*** Block opens ***
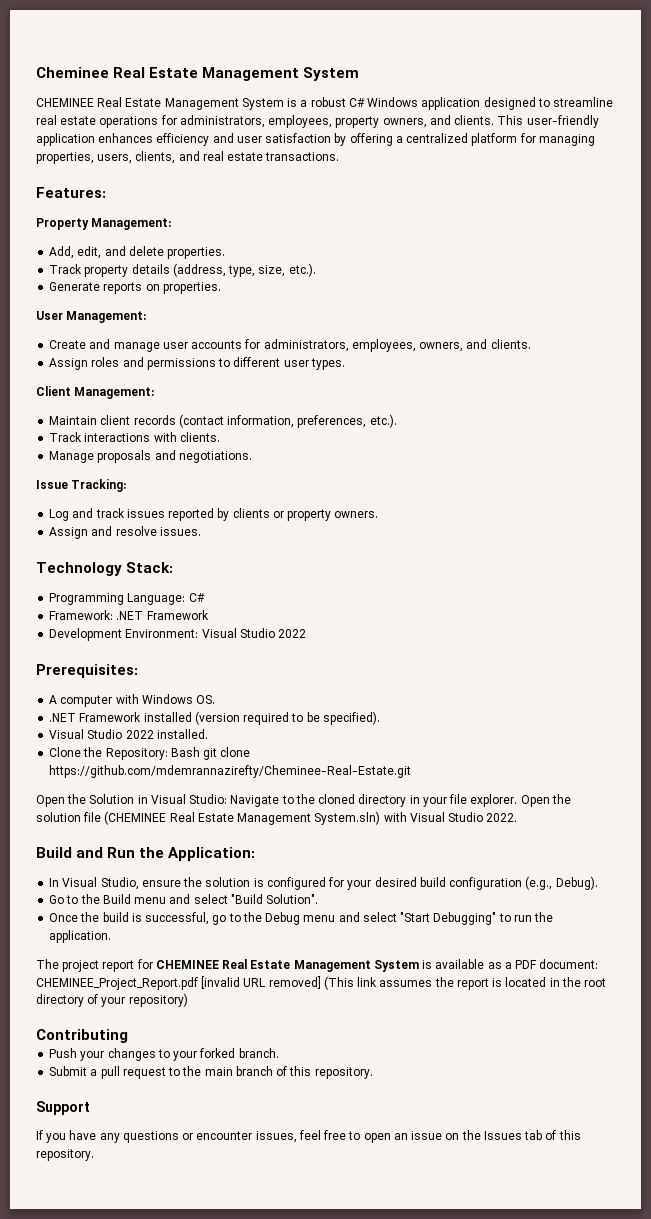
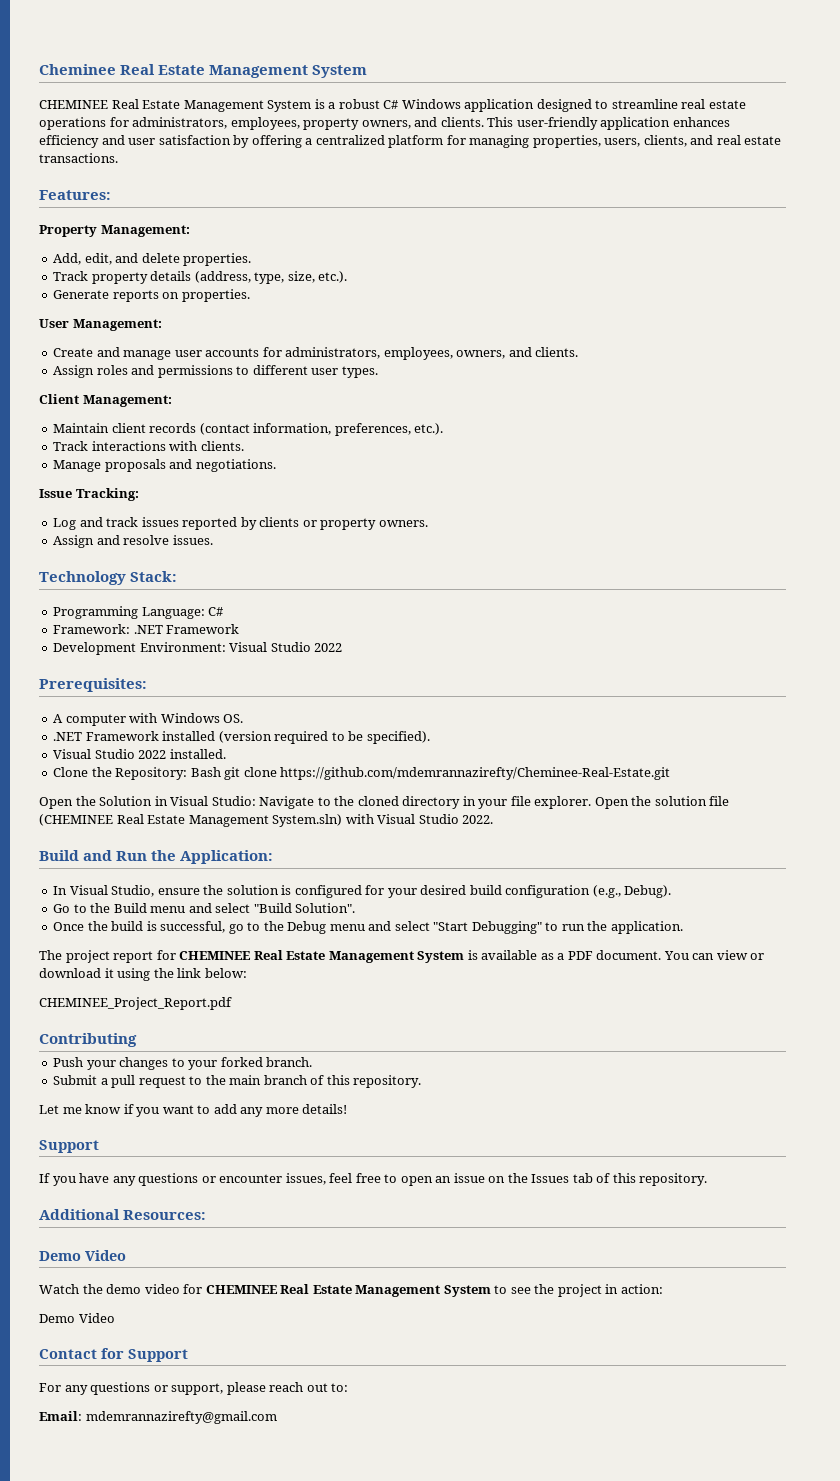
- The project report for CHEMINEE Real Estate Management System is available as a PDF document: CHEMINEE_Project_Report.pdf [invalid URL removed] (This link assumes the report is located in the root directory of your repository)
+ The project report for CHEMINEE Real Estate Management System is available as a PDF document. You can view or download it using the link below:
+ CHEMINEE_Project_Report.pdf
+ Let me know if you want to add any more details!
+ Additional Resources:
+ Demo Video
+ Watch the demo video for CHEMINEE Real Estate Management System to see the project in action:
+ Demo Video
+ Contact for Support
+ For any questions or support, please reach out to:
+ Email: mdemrannazirefty@gmail.com

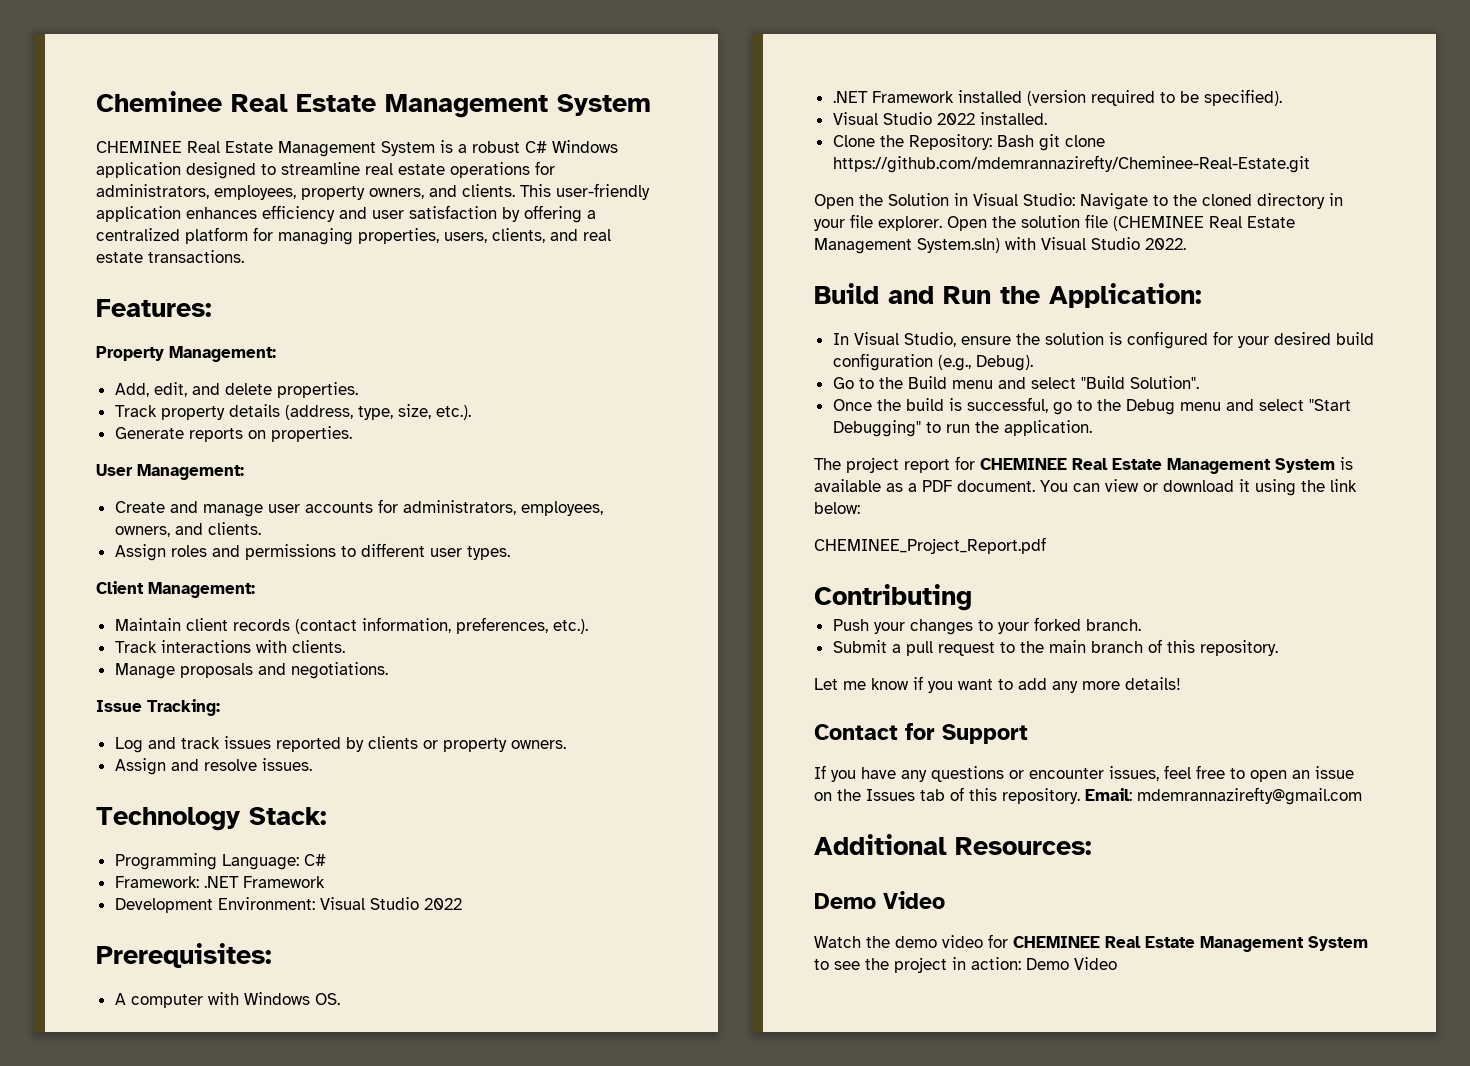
  Let me know if you want to add any more details!
- Support
+ Contact for Support
+ Email: mdemrannazirefty@gmail.com
- Watch the demo video for CHEMINEE Real Estate Management System to see the project in action:
- Demo Video
- Contact for Support
- For any questions or support, please reach out to:
- Email: mdemrannazirefty@gmail.com
+ Watch the demo video for CHEMINEE Real Estate Management System to see the project in action: Demo Video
*** Block closes ***
*Brief*.
Write out again exactly the lines from the start of the data above through the line containing "- Demo Video", inclusive, excluding any pictures.

*Answer to the problem*.
- The project report for CHEMINEE Real Estate Management System is available as a PDF document: CHEMINEE_Project_Report.pdf [invalid URL removed] (This link assumes the report is located in the root directory of your repository)
+ The project report for CHEMINEE Real Estate Management System is available as a PDF document. You can view or download it using the link below:
+ CHEMINEE_Project_Report.pdf
+ Let me know if you want to add any more details!
+ Additional Resources:
+ Demo Video
+ Watch the demo video for CHEMINEE Real Estate Management System to see the project in action:
+ Demo Video
+ Contact for Support
+ For any questions or support, please reach out to:
+ Email: mdemrannazirefty@gmail.com

  Let me know if you want to add any more details!
- Support
+ Contact for Support
+ Email: mdemrannazirefty@gmail.com
- Watch the demo video for CHEMINEE Real Estate Management System to see the project in action:
- Demo Video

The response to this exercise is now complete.